I encourage you to read the AMA’s proposal (member login required). Note that the proposal has been updated to reflect our changing health care environment but is still consistent with the December 4, 2023 version that was presented to government. While it will not solve all the problems plaguing acute care, this is the only solution being provided to government that cuts across the system and will make a positive difference for physicians and patient care.
 
Government has not yet responded to this thoughtful, solution-focused framework. Meanwhile, we see more evidence every day of the collapse that we have been warning about for years. For example:

  • Cancer Care: We have a devastating shortage of oncologists. Patients wait eight to nine weeks beyond government’s four-week benchmark. These delays make patients sicker and some are dying before ever being seen by an oncologist. Over the past four years, 22 of 25 newly trained oncology graduates in Alberta left the province. From 2017-22, there was a 10% increase in unique cancer patients, a 25% increase in cancer patient visits – and just a 1% increase in the number of oncologists. We are nowhere near keeping up. We need 35 new oncologists just to meet immediate needs. Only government can create the spaces so these specialists can be recruited to care for Albertans.
  • General Surgery: We are alarmed at the increasing number of patients that are being diverted to other hospitals for emergency surgery. Patients are already waiting too long to be seen in an emergency room, and there’s an increasing chance that if they require urgent surgery they will need to be transferred to another hospital. This is not safe. The underlying problem is the lack of Tier 1 support staff teams who make surgical care possible: in-patient family physicians, nurses, nurse practitioners, clinical assistants, resident physicians, etc.

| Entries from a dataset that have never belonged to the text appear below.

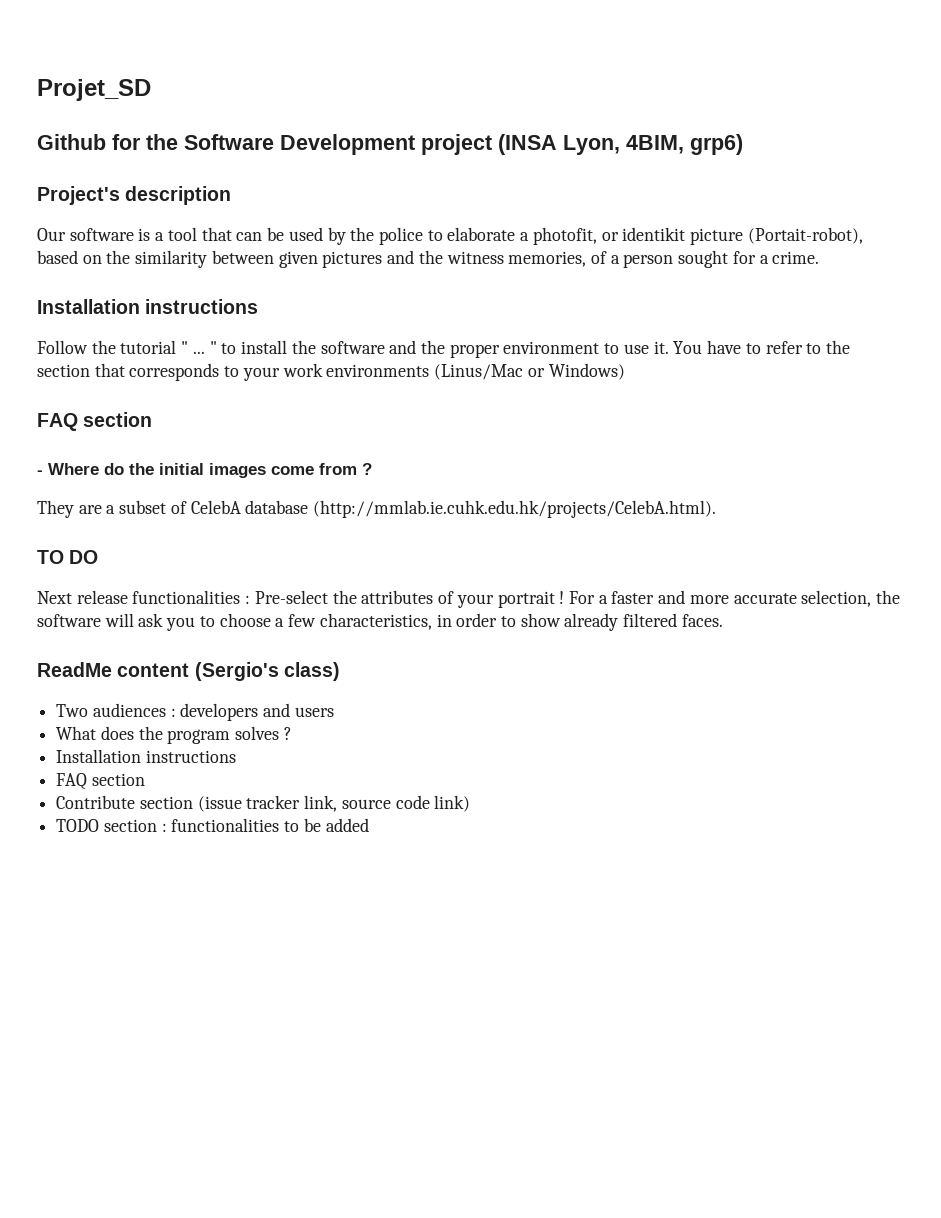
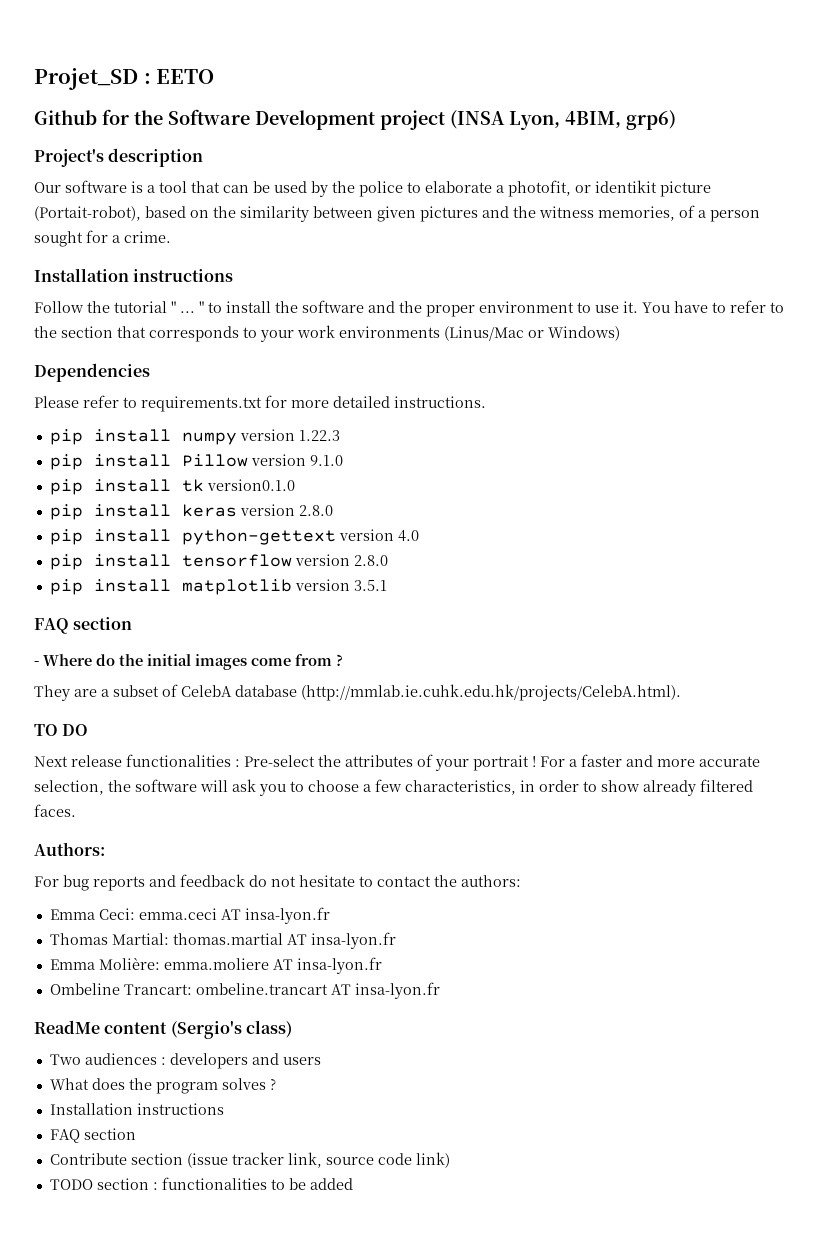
(151, 90) none -> [143,69,215,84] : EETO
(625, 371) none -> [34,363,150,382] [34,395,486,412] [49,429,340,445] [49,454,343,470] [49,479,295,495] [49,504,333,520] [49,529,419,545] [49,554,388,570] [49,579,387,595] // Dependencies // Please refer to requirements.txt for more detailed instructions. // pip install numpy version 1.22.3 // pip install Pillow version 9.1.0 // pip install tk version0.1.0 // pip install keras version 2.8.0 // pip install python-gettext version 4.0 // pip install tensorflow version 2.8.0 // pip install matplotlib version 3.5.1
(723, 620) none -> [34,842,105,856] [34,874,521,891] [49,907,330,924] [49,932,396,949] [49,957,382,974] [49,982,440,999] // Authors: // For bug reports and feedback do not hesitate to contact the authors: // Emma Ceci: emma.ceci AT insa-lyon.fr // Thomas Martial: thomas.martial AT insa-lyon.fr // Emma Molière: emma.moliere AT insa-lyon.fr // Ombeline Trancart: ombeline.trancart AT insa-lyon.fr

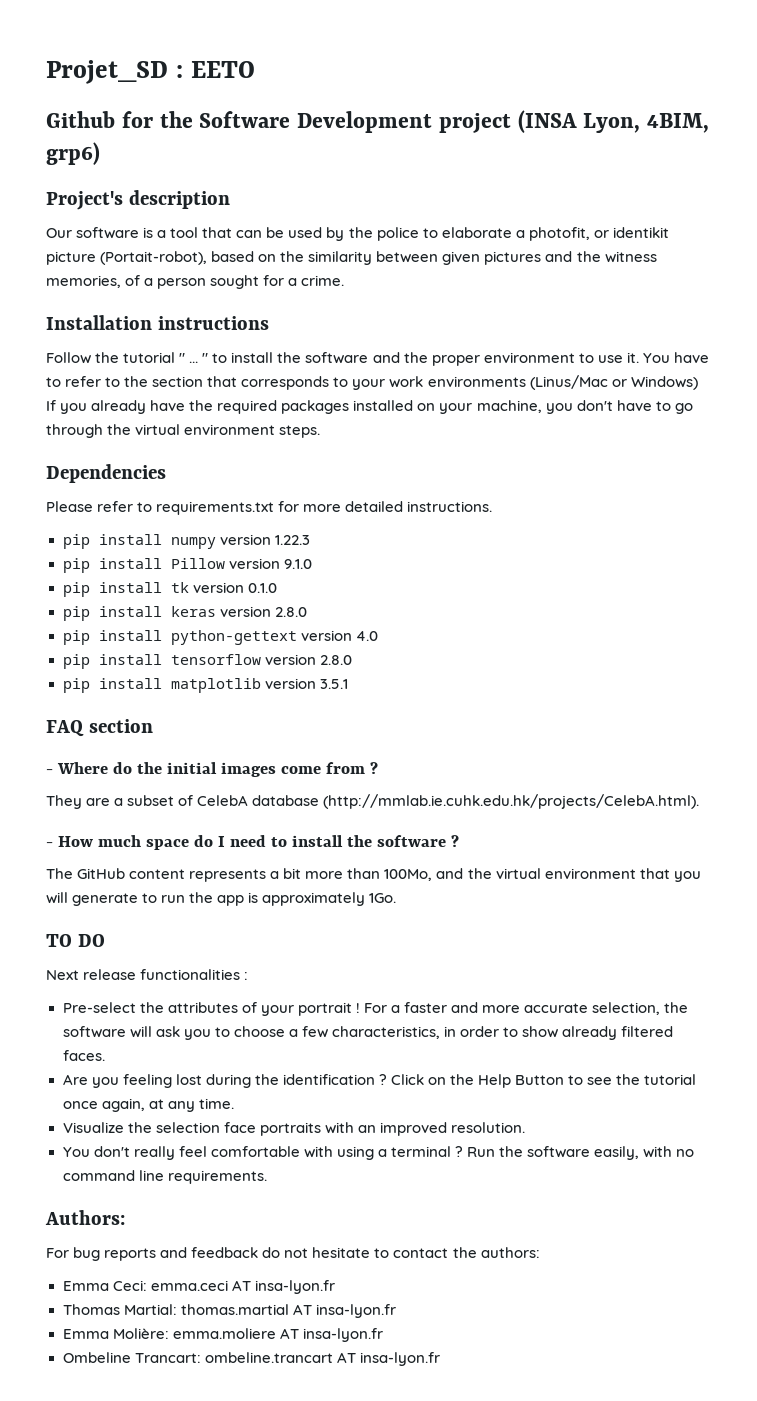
(620, 333) none -> [46,400,693,414] [46,424,321,438] If you already have the required packages installed on your machine, you don't have to go through the virtual environment steps.
[206,479,295,491] version0.1.0 -> [192,582,277,593] version 0.1.0
(681, 692) none -> [46,835,459,850] [46,868,701,882] [46,892,397,906] // - How much space do I need to install the software ? // The GitHub content represents a bit more than 100Mo, and the virtual environment that you will generate to run the app is approximately 1Go.
(240, 763) none -> (249, 976) //
(76, 810) none -> [62,1074,697,1088] [62,1098,234,1112] [62,1122,525,1136] [62,1146,695,1160] [62,1170,267,1184] // Are you feeling lost during the identification ? Click on the Help Button to see the tutorial once again, at any time. // Visualize the selection face portraits with an improved resolution. // You don't really feel comfortable with using a terminal ? Run the software easily, with no command line requirements.
[34,1020,292,1039] [49,1053,321,1069] [49,1078,276,1094] [49,1103,224,1115] [49,1128,136,1143] [49,1152,450,1168] [49,1177,353,1190] // ReadMe content (Sergio's class) // Two audiences : developers and users // What does the program solves ? // Installation instructions // FAQ section // Contribute section (issue tracker link, source code link) // TODO section : functionalities to be added -> (440, 1359) none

Read more about Acute Care Concerns - Cancer Care, General Surgery.
 
We will be telling more stories about the acute care crisis. This week government issued a news release about data from the College of Physicians & Surgeons of Alberta (CPSA) that shows some improvement, with a net increase of 332 physicians in the last year. The trouble is that we are starting from a deficit position. From 2019 to 2023, 2,471 physicians exited practice in Alberta, and we’ve seen unprecedented vacancies in family medicine residency spots and other specialties. All this while our population continues to grow at a rapid rate – Alberta’s population exploded by 200,000 from April 2023 to 2024. That’s like adding the population of Red Deer twice to the province, and we expect to add nearly 2 million in the next 20 years.
 
There are solutions and there is no time to lose. I do believe government sees the problems and they want to fix things. But I am worried that they don’t see the urgency. Physicians see it. The health care teams we work with see it. So do our patients. Does government?